→ **Goal of the exercise**: From the line containing "Nieuw herenpak visgraatjas" through the last line of the entries, set down every line exactly and add nothing.

(Recorded data)
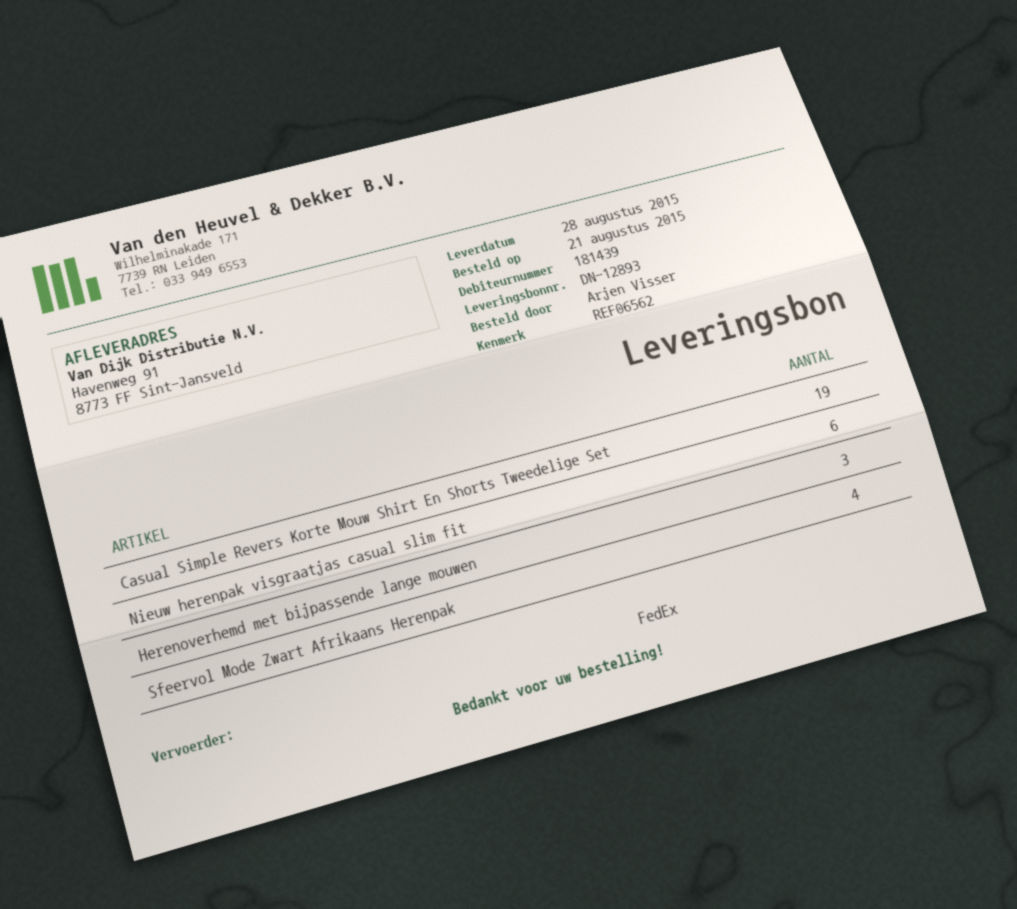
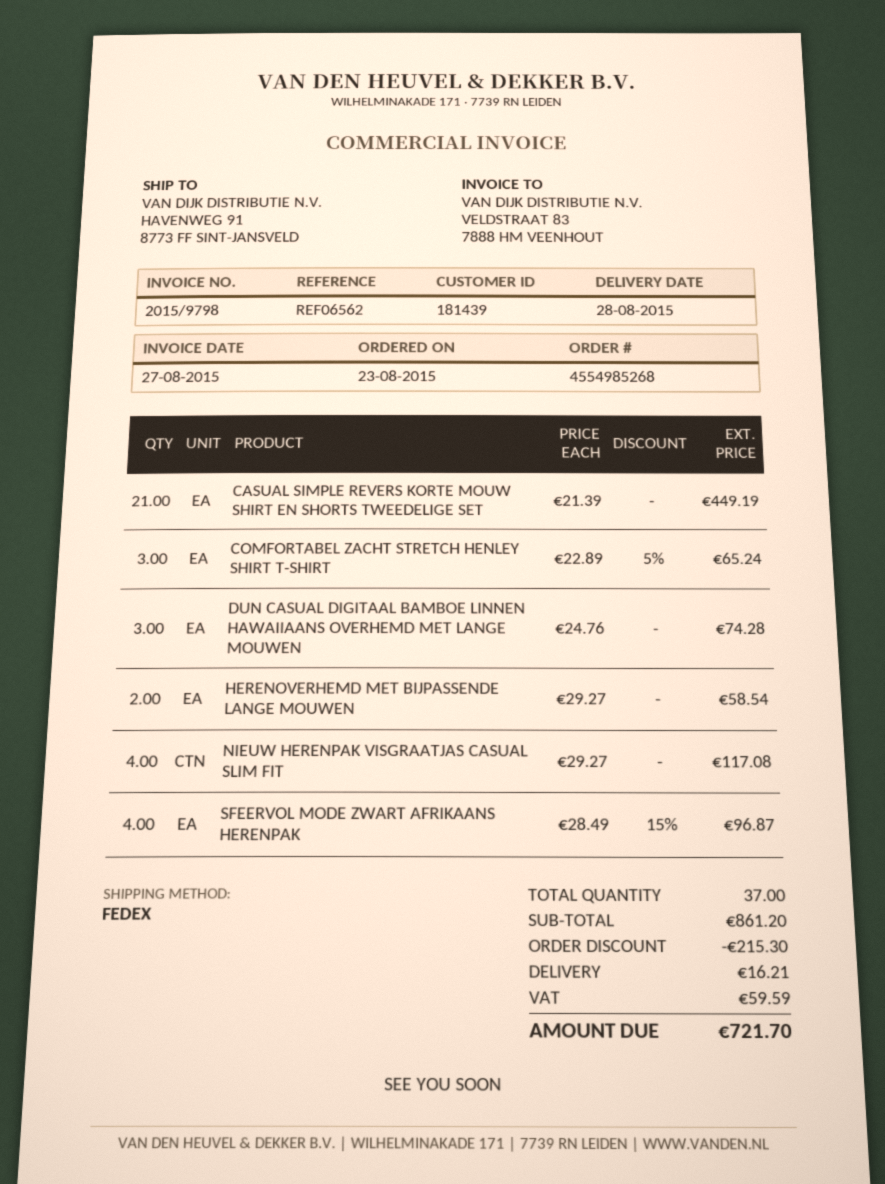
order date: 2015-08-21 -> 2015-08-23
Casual Simple Revers Korte Mouw Shirt En Shorts Tweedelige Set: 19 -> 21
Nieuw herenpak visgraatjas casual slim fit: 6 -> 4
Herenoverhemd met bijpassende lange mouwen: 3 -> 2
COMFORTABEL ZACHT STRETCH HENLEY SHIRT T-SHIRT: none -> 3
DUN CASUAL DIGITAAL BAMBOE LINNEN HAWAIIAANS OVERHEMD MET LANGE MOUWEN: none -> 3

→ **Output of the task**:
Nieuw herenpak visgraatjas casual slim fit: 6 -> 4
Herenoverhemd met bijpassende lange mouwen: 3 -> 2
COMFORTABEL ZACHT STRETCH HENLEY SHIRT T-SHIRT: none -> 3
DUN CASUAL DIGITAAL BAMBOE LINNEN HAWAIIAANS OVERHEMD MET LANGE MOUWEN: none -> 3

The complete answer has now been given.